# Steam extraction of elderberry juice.



## Kleftiwallah (Aug 24, 2011)

I've been reading with interest a few communications on the subject of juice extraction by steam, in particular using this method on elderberries. Normally I gather elderberries, select a film on the box and just gently rub away to remove the berries from the stalks, (I've found using a kitchen fork leaves far too much 'mini stalks).

Can you just bung the lot in, berries and stalks ? Anyone got a chart on how much juice I can expect and how does the process of winemaking alter using this method over the usual crushing ? Cheers, Tony.


----------



## ffemt128 (Aug 24, 2011)

I separate the berries from the stems by running my fingers through them into cold water. The really ripe ones sink whereas the green/unripe will float. Once de-stemmed I will freeze for several days then thaw and extract the juice with my steamer. I generally get about a gallon of juice for every 10 lbs of berries.


----------



## Kleftiwallah (Aug 25, 2011)

So even with a steam juice extractor, we still have to do the labourious job of removing the berries from the stalks? Cheers, Tony.


----------



## Arne (Aug 25, 2011)

Tony,
If you go to Cracked Corks website, he has a couple of ways to get the berries off the stalk. I use the bucket knock method, if you wait til the berries are ripe and leave the stem a little long, they come off pretty well. Then into the cold water to get rid of any excess stems, unripe berries and the like. Good luck, Arne.


----------



## tiya (Aug 26, 2011)

I gather elderberries, select a film on the box and just gently rub away to remove the berries from the stalks, (I've found using a kitchen fork leaves far too much 'mini stalks). So even with a steam juice extractor, we still have to do the labourious job of removing the berries from the stalks?


----------



## BobF (Aug 26, 2011)

tiya said:


> I gather elderberries, select a film on the box and just gently rub away to remove the berries from the stalks, (I've found using a kitchen fork leaves far too much 'mini stalks). So even with a steam juice extractor, we still have to do the labourious job of removing the berries from the stalks?


 
Pardon my ignorance, but what does "select a film on the box" mean exactly?

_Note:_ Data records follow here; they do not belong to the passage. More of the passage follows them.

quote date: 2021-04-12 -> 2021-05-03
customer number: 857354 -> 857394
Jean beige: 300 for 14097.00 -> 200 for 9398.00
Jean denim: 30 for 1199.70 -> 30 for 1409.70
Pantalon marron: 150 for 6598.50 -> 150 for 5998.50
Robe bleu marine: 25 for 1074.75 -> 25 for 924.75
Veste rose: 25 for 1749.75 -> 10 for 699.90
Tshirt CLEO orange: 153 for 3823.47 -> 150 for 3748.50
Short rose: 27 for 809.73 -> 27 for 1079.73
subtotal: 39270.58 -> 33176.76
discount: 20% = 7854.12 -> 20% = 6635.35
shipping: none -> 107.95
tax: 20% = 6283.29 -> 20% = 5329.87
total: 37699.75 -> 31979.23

I use a combination pulling my fingers through them and using the cooling rack method. I do clean them in a bucket of cool water, but I fond there are certain varieties that produce ripe berries that float.

To answer your question directly, yes, I destem before freezing & juicing. That's not to say that I *know* it to be necessary - I just don't want stem juice in my wine so I detsem first to make sure I don't get any.


----------



## Kleftiwallah (Aug 26, 2011)

*Here's the deal.*

I'll tell you about "Selecting a film on the box" if you tell me about the "Cooling rack method".

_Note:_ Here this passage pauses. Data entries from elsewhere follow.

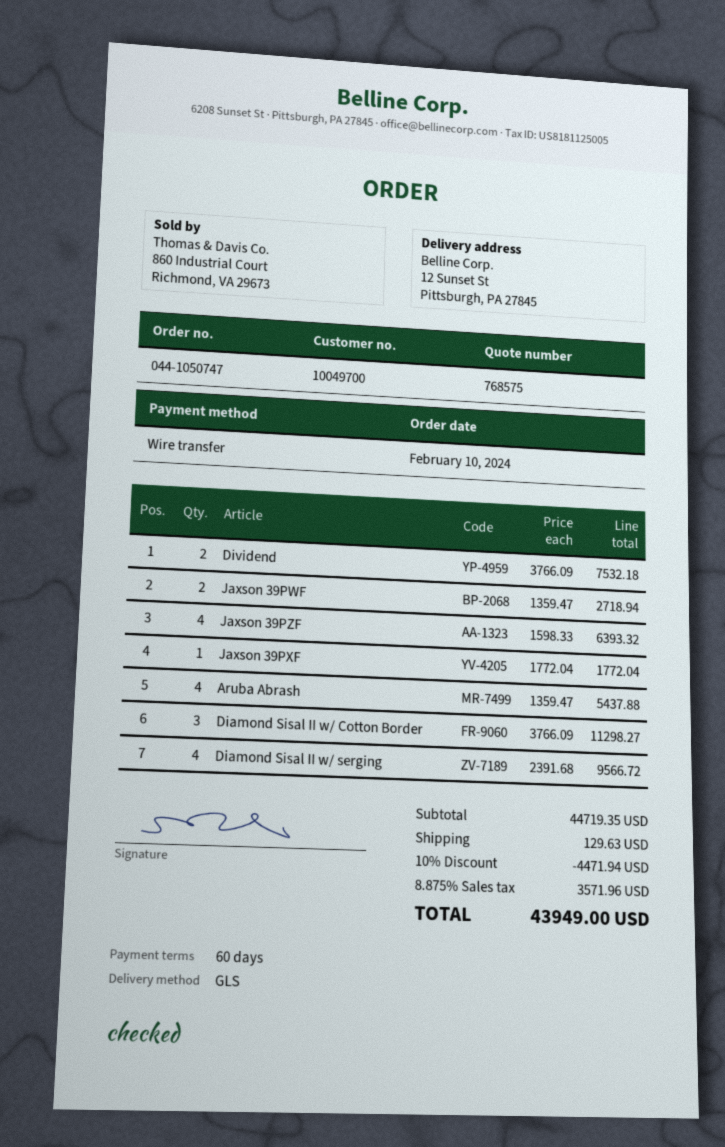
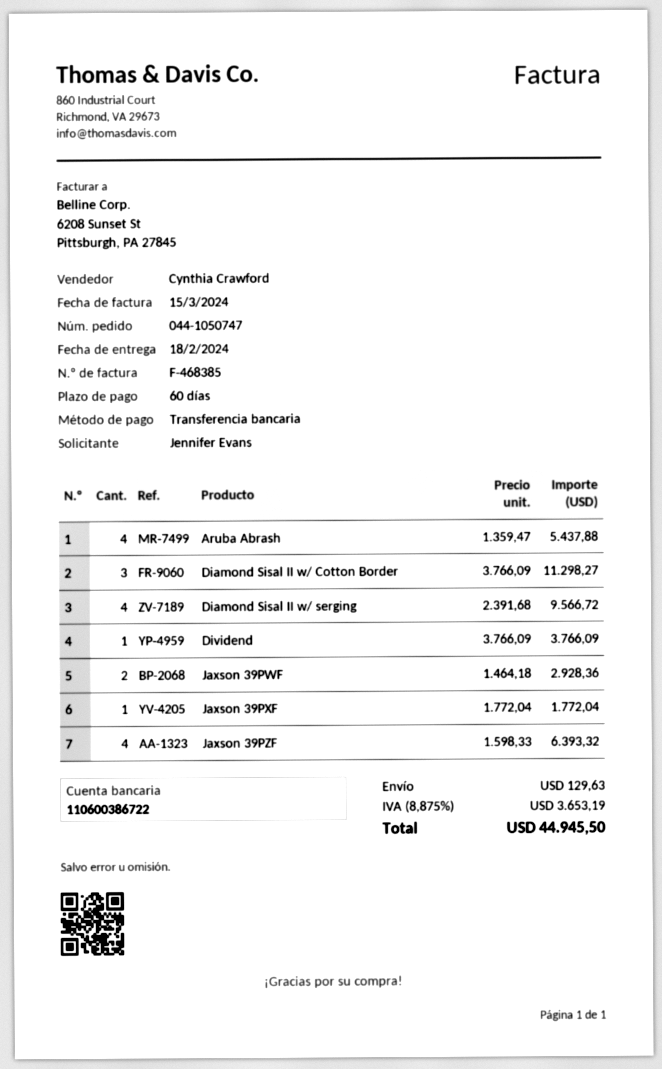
Dividend: 2 x 3766.09 = 7532.18 -> 1 x 3766.09 = 3766.09
Jaxson 39PWF: 2 x 1359.47 = 2718.94 -> 2 x 1464.18 = 2928.36
discount: 10% = 4471.94 -> none
tax: 8.875% = 3571.96 -> 8.875% = 3653.19
total: 43949.00 -> 44945.50

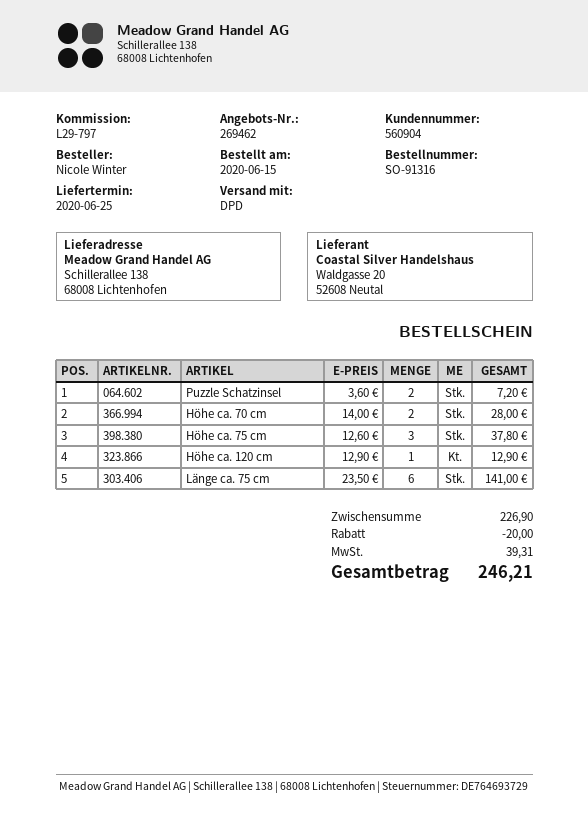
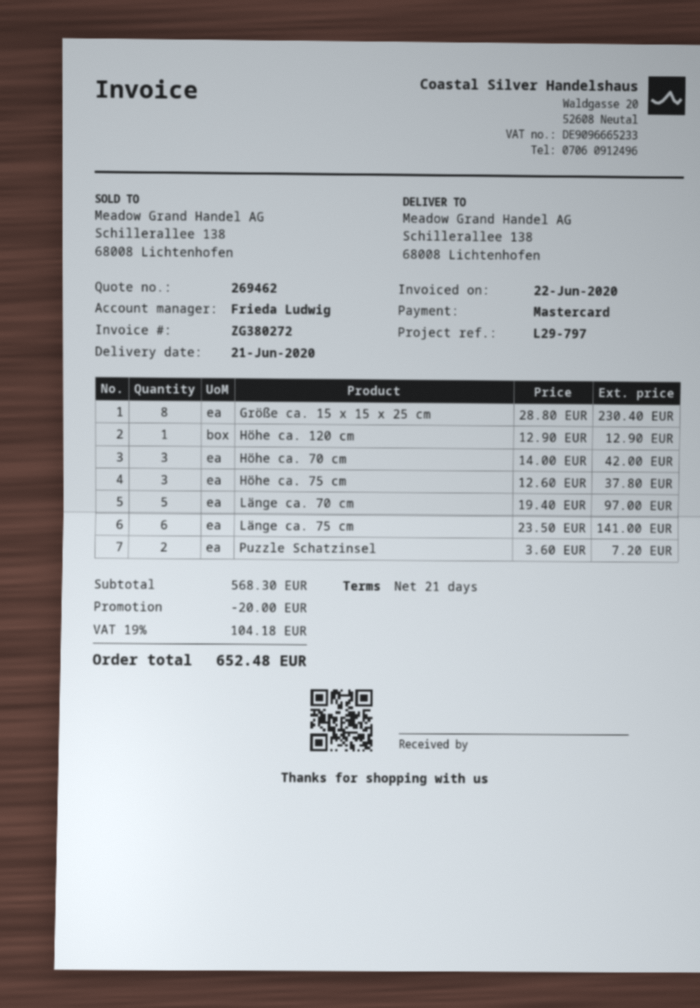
delivery date: 2020-06-25 -> 2020-06-21
Höhe ca. 70 cm: 2 x 14.00 = 28.00 -> 3 x 14.00 = 42.00
Größe ca. 15 x 15 x 25 cm: none -> 8 x 28.80 = 230.40
Länge ca. 70 cm: none -> 5 x 19.40 = 97.00
subtotal: 226.90 -> 568.30
tax: 39.31 -> 104.18
total: 246.21 -> 652.48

The 'box' is a slang term for the television set, in the olden days (before flat screens) they were in the form of a large 'box' that sat in the corner of the parlour.  Cheers, Tony.


----------



## BobF (Aug 26, 2011)

Here ya' go!
[ame]http://www.youtube.com/watch?v=dcDFTtmK7nU[/ame]


----------



## Kleftiwallah (Aug 26, 2011)

It's just so easy. That is a real timesaver. In fact it might be worthwhile taking a cake tray (screen) out to the elderberry bushes with you ! Cheers and thank you. Tony.


----------



## Arne (Aug 26, 2011)

I thought the select a film on the box was a misprint. We sometimes get some off the wall writings on this forum. I believe a lot of them come from sampling the wares from our hobby. lol, Arne.


----------



## Kleftiwallah (Aug 31, 2011)

*A little underwhelmed !*

I tried the cake tray method and was amazed at how easy it was. But when I came to washing the berries I thought the green ones and all the stalklets would float up to the top to be skimmed off just leaving sound fruit.

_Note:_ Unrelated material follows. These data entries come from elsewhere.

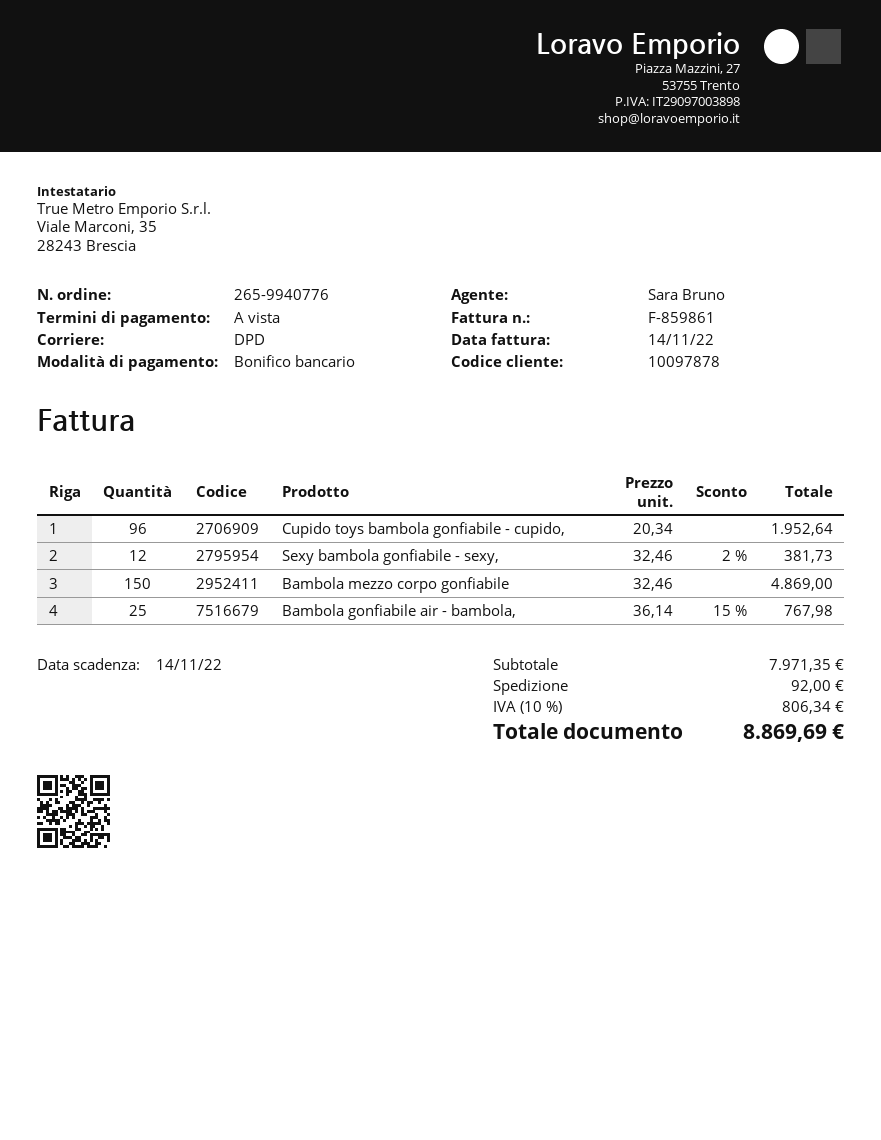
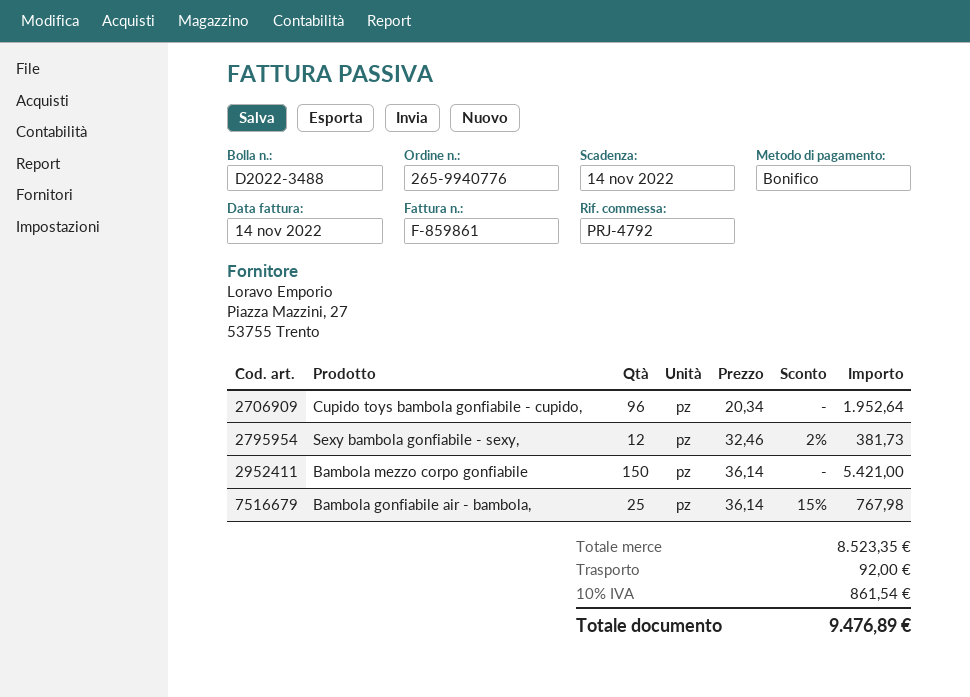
Bambola mezzo corpo gonfiabile: 150 x 32.46 = 4869.00 -> 150 x 36.14 = 5421.00
subtotal: 7971.35 -> 8523.35
tax: 10% = 806.34 -> 10% = 861.54
total: 8869.69 -> 9476.89

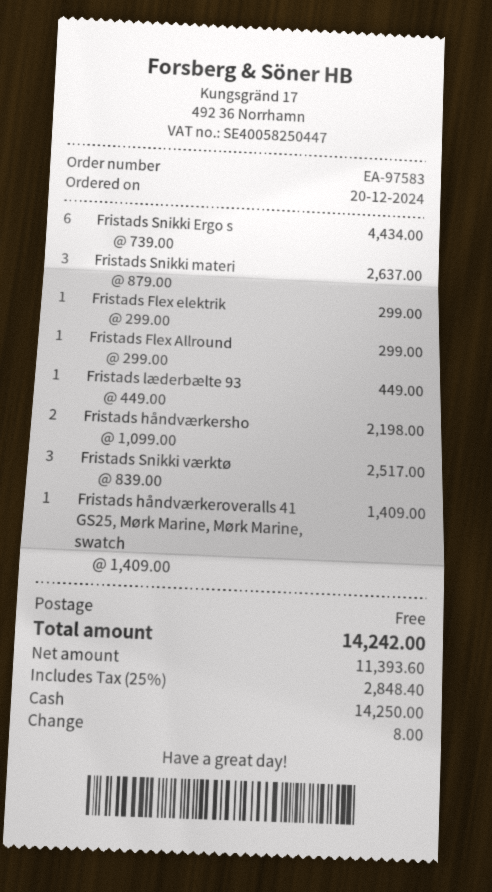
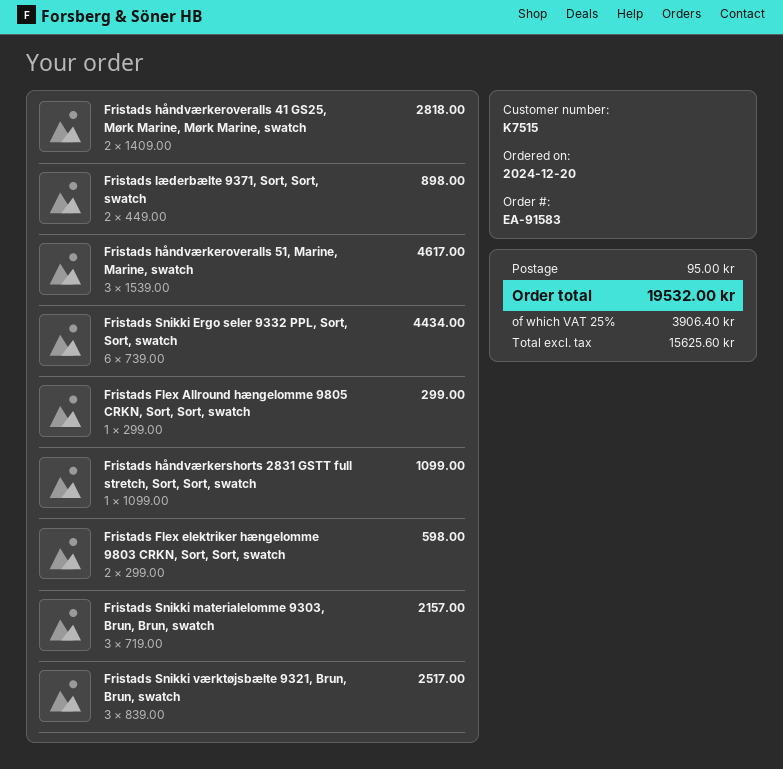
order number: EA-97583 -> EA-91583
Fristads Snikki materi: 3 x 879.00 = 2637.00 -> 3 x 719.00 = 2157.00
Fristads Flex elektrik: 1 x 299.00 = 299.00 -> 2 x 299.00 = 598.00
Fristads læderbælte 93: 1 x 449.00 = 449.00 -> 2 x 449.00 = 898.00
Fristads håndværkersho: 2 x 1099.00 = 2198.00 -> 1 x 1099.00 = 1099.00
Fristads håndværkeroveralls 41 GS25, Mørk Marine, Mørk Marine, swatch: 1 x 1409.00 = 1409.00 -> 2 x 1409.00 = 2818.00
Fristads håndværkeroveralls 51, Marine, Marine, swatch: none -> 3 x 1539.00 = 4617.00
shipping: 0.00 -> 95.00
net: 11393.60 -> 15625.60
tax: 25% = 2848.40 -> 25% = 3906.40
total: 14242.00 -> 19532.00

The stalklets don't float ! ! ! I'm going to leave them in with the berries and crush the berries. Keep your fingers crossed.  Cheers, Tony.


----------



## BobF (Aug 31, 2011)

I've strained the water off the berries/stems and rolled the berries around in a terry towel. The stems (most of them) stick to the towel.


----------



## WVMountaineerJack (Aug 31, 2011)

Did you stir them up while adding the water good? It wont get them all but I am surprised yours didnt float away. Crackedcork




Kleftiwallah said:


> I tried the cake tray method and was amazed at how easy it was. But when I came to washing the berries I thought the green ones and all the stalklets would float up to the top to be skimmed off just leaving sound fruit.
> 
> The stalklets don't float ! ! ! I'm going to leave them in with the berries and crush the berries. Keep your fingers crossed.  Cheers, Tony.


----------



## Arne (Sep 1, 2011)

Maybe they won't float because they come from the other side of the big pond. Arne.


----------



## Kleftiwallah (Sep 1, 2011)

Arne, are you saying our stalks are more dense?  

No-one would have known there was a party in Boston if tea leaves had sunk ! ! ! Cheers, Tony.


----------



## PoeCat (Oct 7, 2011)

*Elderberries*

I made a batch of elderberry wine this summer - my first batch of wine ever. I found that freezing the berries on the stems makes it easier to remove them.


----------



## WVMountaineerJack (Oct 7, 2011)

Hellow fellow Mountaineer, while freezing works well, if you can smack the berry heads on the sides of a bucket the ripe berries will fall off, if that doesnt work a baking cooling rack can be used to scrape the heads across and the berries will come off, then wash in cold water, the ripe ones sink because of the sugar in them and the unripe ones and most of the stems (and the stinkbugs) float away. I am in the eastern panhandle, this springs wet weather put a blight on our berries and we didnt even get to pick any, I am glad some made it through the spring rains. Crackedcork


----------



## PoeCat (Oct 10, 2011)

*Elderberries*

Hello, Crackedcork.
Thanks for the tips. I will try those next year. I am in the Northern Panhandle of WV. We too had a lot of rain, but didn't get a blight. Bummer for you. Also don't have many stinkbugs. I know a lot of areas are seeing a lot of them. I have a batch of PawPaw wine going right now. Have you ever made this?
PoeCat


----------



## stumpjumper (Nov 11, 2011)

does anyone have any recipies for elderberry juice that has been steam extracted?i just got done making a batch i used 3 quarts of elderberry juice and 1 quart of cal. red concentrate.we will see! thanks


----------



## pete1325 (Nov 11, 2011)

Gives a whole new meaning to "twig and barries", ay mate? Spot on! LOL.


----------



## WVMountaineerJack (Nov 13, 2011)

Stumpy, I like to use 100% steamed elderberry juice, also we sometimes mix in steamed blackberry juice, adding grape conc is also good. Have you thought about adding some oak? Some black cherry conc is also a good touch at the end to backsweeten. Some recipes on our elderberry website, Crackedcork



stumpjumper said:


> does anyone have any recipies for elderberry juice that has been steam extracted?i just got done making a batch i used 3 quarts of elderberry juice and 1 quart of cal. red concentrate.we will see! thanks


----------